Travelling salesmen can accost you at your local supermarket, petrol station, on your doorstep -and amazingly enough, even in hospital where you should, theoretically, feel safe. One patient who spoke to Kvety magazine, says that shortly after recovering consciousness following gall-bladder surgery she was accosted by a strange woman selling pots and pans who warned her that if she didn't buy her pots for fat-free cooking she'd be signing her own death warrant.
The woman managed to ring the bell for the nurse - and told Kvety she didn't even want to think about who turned a blind eye and let the woman in for some business on the side. Judging by people's experience most travelling salesmen aim for homes and most of them sell miracle cures or "beauty and health" products. What can you do to keep such salesmen away? At present, it's as difficult as trying to stop the never ending stream of junk-mail, Kvety notes. You just have to take a tough line with them. Some people think it is enough to post a notice on their front door saying "travelling salesmen not welcome" but in order to keep someone out, the law says you would have to specify WHICH travelling salesman.
Your second best option is to get one of those quaint notices saying "My time is short - please don't waste it" or "Beware of the dog". If not it'll be up to you to do the growling and not buy that set of five pots for 9,000 crowns. "Believe me - they are not gold plated," one of the victims says.
Drinking and driving is possible - if you know how - says Tyden magazine. If you've parked your car outside the pub or restaurant and by the end of the evening have trouble figuring out which one is yours - there IS a way of getting both yourself and your car home safely. Drink and Drive, Drink SOS, City Car and Benas are all agencies operating in Prague for just such an emergency.
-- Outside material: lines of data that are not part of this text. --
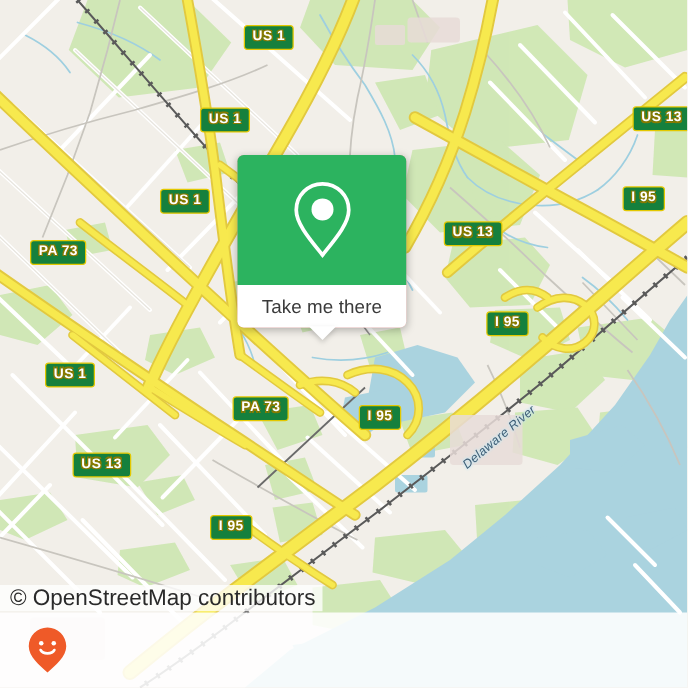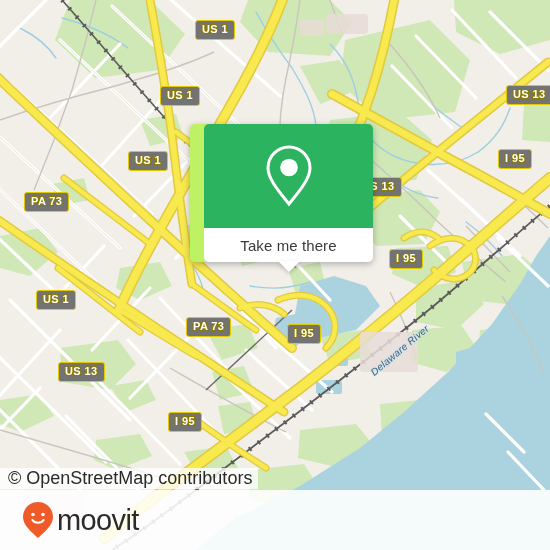"US 1" .shield { background: #737373 -> #15803d }
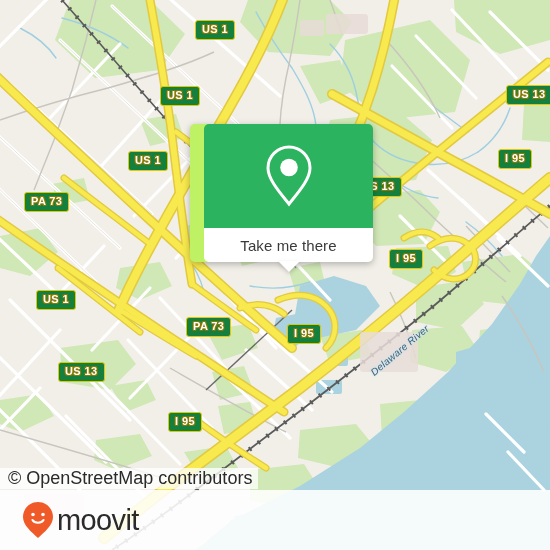"Take me there" #callout { background: #bef264 -> #fca5a5; padding-left: 14px -> none; width: 169px -> 135px }
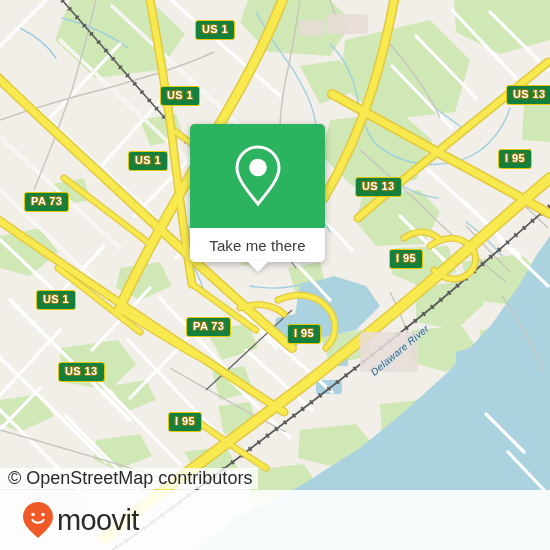"moovit" span { html: <span>moovit</span> -> none }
"If I am too drunk to talk, please contact this firm and give them my card" is the message on the bright yellow cards of the Drink SOS agency. It all sounds enormously convenient - a cab with two drivers arrives within a short space of time and while one hauls you into the cab the other drives your own car home safely. The downside is that these drivers are not regular cab drivers but people the agency has recruited from their own circle of friends who need a second job in order to make some extra money. The quality of service varies - some are completely trustworthy. But others will refuse to give you a receipt for your money, meaning they can pocket it tax-free, and will try to drive you around for a bit before taking you home in order to increase the fee. If you've called them - they assume you are in no condition to notice. Tyden's editor just put on a convincing act - and produced a critical assessment of four firms -the most trustworthy of which turned out to be City Car. So if you ever have one too many -or a few too many - consider this: losing money is nothing to losing your life.